- Occupations: Moderator Bishop of the Good Shepherd Church of India, CEO of Operation Mobilisation-India, President of the All India Christian Council,
- Known for: Champion of Quality Education for All in India
- Notable work: Establishing 100+Schools providing economically challenged urban & rural children access to affordable english medium education
- Style: Most Reverend
- Title: The Right Reverend
- Movement: Continuing Anglican
- Spouse: Mariam D'souza
- Children: 1

= Joseph D'souza =

Indian Christian missionary and human rights activist

Joseph D'souza is an Indian bishop, missionary, and Christian and Dalit rights activist.
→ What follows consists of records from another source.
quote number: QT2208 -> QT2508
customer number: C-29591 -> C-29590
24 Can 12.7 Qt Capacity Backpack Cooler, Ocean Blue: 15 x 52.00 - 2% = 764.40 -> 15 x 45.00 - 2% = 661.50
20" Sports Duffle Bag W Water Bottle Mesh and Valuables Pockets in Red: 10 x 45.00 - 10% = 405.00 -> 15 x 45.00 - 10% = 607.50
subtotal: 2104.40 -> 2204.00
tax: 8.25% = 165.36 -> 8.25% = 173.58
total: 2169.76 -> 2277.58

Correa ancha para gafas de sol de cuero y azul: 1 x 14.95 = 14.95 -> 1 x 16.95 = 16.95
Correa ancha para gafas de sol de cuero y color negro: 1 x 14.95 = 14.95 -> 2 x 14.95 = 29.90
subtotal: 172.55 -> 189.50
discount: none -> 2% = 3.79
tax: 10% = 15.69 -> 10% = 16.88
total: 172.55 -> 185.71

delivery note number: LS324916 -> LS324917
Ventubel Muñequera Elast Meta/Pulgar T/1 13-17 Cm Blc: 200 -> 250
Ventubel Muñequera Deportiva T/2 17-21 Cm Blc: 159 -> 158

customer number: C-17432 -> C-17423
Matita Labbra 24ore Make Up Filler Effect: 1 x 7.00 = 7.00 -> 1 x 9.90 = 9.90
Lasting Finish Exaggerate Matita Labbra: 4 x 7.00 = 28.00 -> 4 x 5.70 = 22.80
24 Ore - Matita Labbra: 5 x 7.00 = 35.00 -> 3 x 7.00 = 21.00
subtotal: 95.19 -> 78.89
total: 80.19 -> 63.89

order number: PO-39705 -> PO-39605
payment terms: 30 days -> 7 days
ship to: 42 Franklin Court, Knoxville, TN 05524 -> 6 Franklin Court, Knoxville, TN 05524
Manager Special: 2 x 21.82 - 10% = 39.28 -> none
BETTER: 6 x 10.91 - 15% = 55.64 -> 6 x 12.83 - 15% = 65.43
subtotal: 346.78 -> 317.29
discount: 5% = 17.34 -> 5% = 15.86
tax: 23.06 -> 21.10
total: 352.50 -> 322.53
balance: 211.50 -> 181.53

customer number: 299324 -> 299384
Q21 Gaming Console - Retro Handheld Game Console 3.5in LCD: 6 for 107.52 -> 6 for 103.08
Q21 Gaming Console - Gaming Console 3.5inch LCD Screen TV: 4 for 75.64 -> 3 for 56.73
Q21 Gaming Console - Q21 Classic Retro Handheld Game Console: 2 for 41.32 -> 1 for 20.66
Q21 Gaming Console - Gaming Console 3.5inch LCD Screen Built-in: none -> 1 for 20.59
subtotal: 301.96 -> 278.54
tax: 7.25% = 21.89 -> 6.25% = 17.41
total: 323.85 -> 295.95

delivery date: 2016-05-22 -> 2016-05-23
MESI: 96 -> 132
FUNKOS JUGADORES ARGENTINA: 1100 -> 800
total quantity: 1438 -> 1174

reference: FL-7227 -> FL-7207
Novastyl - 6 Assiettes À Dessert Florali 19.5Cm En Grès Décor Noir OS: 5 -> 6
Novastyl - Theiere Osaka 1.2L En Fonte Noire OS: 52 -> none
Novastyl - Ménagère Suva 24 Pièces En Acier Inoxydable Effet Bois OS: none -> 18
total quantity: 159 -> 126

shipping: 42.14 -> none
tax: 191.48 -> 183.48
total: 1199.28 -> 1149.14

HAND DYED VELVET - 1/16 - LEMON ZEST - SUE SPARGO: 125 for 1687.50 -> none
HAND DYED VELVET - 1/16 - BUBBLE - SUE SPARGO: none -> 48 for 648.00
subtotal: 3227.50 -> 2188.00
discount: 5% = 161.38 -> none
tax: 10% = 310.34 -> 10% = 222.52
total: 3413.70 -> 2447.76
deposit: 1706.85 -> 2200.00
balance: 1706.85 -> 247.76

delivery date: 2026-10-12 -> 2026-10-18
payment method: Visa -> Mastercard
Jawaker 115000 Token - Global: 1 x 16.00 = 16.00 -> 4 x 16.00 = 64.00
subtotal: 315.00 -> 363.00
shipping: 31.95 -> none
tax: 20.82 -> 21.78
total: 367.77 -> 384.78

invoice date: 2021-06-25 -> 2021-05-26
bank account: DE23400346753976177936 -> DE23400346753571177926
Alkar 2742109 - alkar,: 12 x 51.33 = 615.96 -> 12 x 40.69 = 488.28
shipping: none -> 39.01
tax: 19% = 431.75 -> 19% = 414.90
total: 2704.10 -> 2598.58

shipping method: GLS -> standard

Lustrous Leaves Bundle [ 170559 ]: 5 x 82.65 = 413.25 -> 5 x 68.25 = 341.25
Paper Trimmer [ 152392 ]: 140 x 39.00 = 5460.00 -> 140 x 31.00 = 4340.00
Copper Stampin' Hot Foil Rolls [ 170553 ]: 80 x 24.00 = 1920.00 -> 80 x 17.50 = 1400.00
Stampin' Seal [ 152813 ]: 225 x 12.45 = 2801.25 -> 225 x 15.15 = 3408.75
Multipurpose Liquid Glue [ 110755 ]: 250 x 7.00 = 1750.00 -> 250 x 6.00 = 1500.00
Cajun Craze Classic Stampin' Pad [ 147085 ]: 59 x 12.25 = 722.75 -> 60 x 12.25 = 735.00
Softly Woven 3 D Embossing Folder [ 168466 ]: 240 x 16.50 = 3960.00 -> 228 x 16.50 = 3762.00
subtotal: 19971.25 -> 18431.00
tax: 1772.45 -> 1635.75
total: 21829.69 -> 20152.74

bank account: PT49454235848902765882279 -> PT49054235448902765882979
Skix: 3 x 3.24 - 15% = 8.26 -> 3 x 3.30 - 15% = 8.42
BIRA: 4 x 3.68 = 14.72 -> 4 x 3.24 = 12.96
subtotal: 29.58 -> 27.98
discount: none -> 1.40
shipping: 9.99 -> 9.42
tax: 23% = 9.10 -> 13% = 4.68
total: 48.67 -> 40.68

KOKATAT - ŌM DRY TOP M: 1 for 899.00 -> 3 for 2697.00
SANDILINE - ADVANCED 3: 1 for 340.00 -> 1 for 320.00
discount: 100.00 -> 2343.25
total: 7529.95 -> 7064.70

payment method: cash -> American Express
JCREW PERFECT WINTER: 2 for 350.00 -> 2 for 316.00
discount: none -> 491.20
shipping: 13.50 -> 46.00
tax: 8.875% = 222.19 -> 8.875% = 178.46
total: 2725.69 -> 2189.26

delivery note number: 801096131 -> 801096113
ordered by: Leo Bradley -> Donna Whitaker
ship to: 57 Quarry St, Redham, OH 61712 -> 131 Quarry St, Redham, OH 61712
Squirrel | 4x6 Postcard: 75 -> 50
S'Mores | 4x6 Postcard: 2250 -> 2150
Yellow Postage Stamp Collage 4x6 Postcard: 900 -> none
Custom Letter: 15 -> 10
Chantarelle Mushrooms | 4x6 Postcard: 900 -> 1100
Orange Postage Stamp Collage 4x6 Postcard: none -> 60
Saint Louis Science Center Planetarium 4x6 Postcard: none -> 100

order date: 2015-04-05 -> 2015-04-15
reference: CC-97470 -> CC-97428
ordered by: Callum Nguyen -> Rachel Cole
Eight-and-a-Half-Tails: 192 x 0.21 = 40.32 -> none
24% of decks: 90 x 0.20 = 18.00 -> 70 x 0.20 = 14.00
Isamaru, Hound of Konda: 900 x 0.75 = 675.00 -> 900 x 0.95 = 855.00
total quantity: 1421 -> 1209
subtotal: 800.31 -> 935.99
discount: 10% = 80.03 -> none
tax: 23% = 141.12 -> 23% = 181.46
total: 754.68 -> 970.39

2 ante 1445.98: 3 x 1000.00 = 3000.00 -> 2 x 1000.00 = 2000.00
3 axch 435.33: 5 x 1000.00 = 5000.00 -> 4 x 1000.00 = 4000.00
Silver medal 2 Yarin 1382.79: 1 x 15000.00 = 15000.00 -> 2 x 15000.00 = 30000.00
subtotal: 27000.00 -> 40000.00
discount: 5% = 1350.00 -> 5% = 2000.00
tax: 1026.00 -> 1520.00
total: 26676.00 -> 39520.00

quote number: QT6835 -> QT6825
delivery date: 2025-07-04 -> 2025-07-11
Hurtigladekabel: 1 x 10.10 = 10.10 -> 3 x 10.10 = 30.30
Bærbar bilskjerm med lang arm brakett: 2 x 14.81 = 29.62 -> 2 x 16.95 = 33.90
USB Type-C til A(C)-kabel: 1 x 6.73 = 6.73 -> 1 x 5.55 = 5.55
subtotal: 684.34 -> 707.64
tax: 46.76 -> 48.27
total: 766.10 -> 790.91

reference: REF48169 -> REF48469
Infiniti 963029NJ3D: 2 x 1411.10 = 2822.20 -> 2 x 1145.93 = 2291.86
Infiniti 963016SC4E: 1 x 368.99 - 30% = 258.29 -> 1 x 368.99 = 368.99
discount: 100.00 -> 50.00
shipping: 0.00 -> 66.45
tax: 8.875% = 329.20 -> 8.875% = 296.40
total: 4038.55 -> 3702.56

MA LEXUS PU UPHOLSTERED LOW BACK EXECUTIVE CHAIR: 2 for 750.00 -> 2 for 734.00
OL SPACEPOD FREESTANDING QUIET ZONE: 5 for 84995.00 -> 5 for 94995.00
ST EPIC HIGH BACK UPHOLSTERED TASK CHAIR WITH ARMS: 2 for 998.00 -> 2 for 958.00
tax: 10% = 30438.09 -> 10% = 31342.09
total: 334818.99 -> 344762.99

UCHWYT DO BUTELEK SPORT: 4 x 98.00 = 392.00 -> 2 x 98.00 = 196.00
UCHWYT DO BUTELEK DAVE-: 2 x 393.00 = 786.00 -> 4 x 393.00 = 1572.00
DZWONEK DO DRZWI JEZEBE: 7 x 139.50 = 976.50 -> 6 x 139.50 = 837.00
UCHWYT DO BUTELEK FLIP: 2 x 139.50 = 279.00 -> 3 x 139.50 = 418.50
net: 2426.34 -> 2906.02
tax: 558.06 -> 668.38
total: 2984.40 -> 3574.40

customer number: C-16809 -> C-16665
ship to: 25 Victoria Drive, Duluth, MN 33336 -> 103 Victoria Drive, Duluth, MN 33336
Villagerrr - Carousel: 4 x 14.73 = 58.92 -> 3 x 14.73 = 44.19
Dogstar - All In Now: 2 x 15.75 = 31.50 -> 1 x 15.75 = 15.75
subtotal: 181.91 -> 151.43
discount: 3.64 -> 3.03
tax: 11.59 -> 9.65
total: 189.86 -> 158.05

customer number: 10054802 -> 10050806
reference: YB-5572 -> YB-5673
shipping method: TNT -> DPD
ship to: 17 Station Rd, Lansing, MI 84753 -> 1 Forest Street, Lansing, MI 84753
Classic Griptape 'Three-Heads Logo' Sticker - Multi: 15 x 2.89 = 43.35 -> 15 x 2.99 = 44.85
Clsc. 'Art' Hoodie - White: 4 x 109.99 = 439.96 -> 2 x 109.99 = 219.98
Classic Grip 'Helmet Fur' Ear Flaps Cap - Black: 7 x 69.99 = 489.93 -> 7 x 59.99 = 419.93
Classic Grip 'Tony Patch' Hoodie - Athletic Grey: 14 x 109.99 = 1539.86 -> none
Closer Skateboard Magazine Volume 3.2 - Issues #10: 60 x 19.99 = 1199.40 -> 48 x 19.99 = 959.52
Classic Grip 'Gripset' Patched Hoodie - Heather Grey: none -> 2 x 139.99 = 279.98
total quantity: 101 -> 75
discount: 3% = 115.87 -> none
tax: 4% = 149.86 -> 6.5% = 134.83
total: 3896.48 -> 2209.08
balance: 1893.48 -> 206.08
In 2025, he is International President of the Dignity Freedom Network (DFN) (previously known as Dalit Freedom Network), President of the All India Christian Council (AICC).

On 30 August 2014, he was consecrated as Archbishop of the Good Shepherd Church of India, and associated ministries.

In 2024, he was CEO of Operation Mobilisation - India (not affiliated with Operation Mobilisation, International).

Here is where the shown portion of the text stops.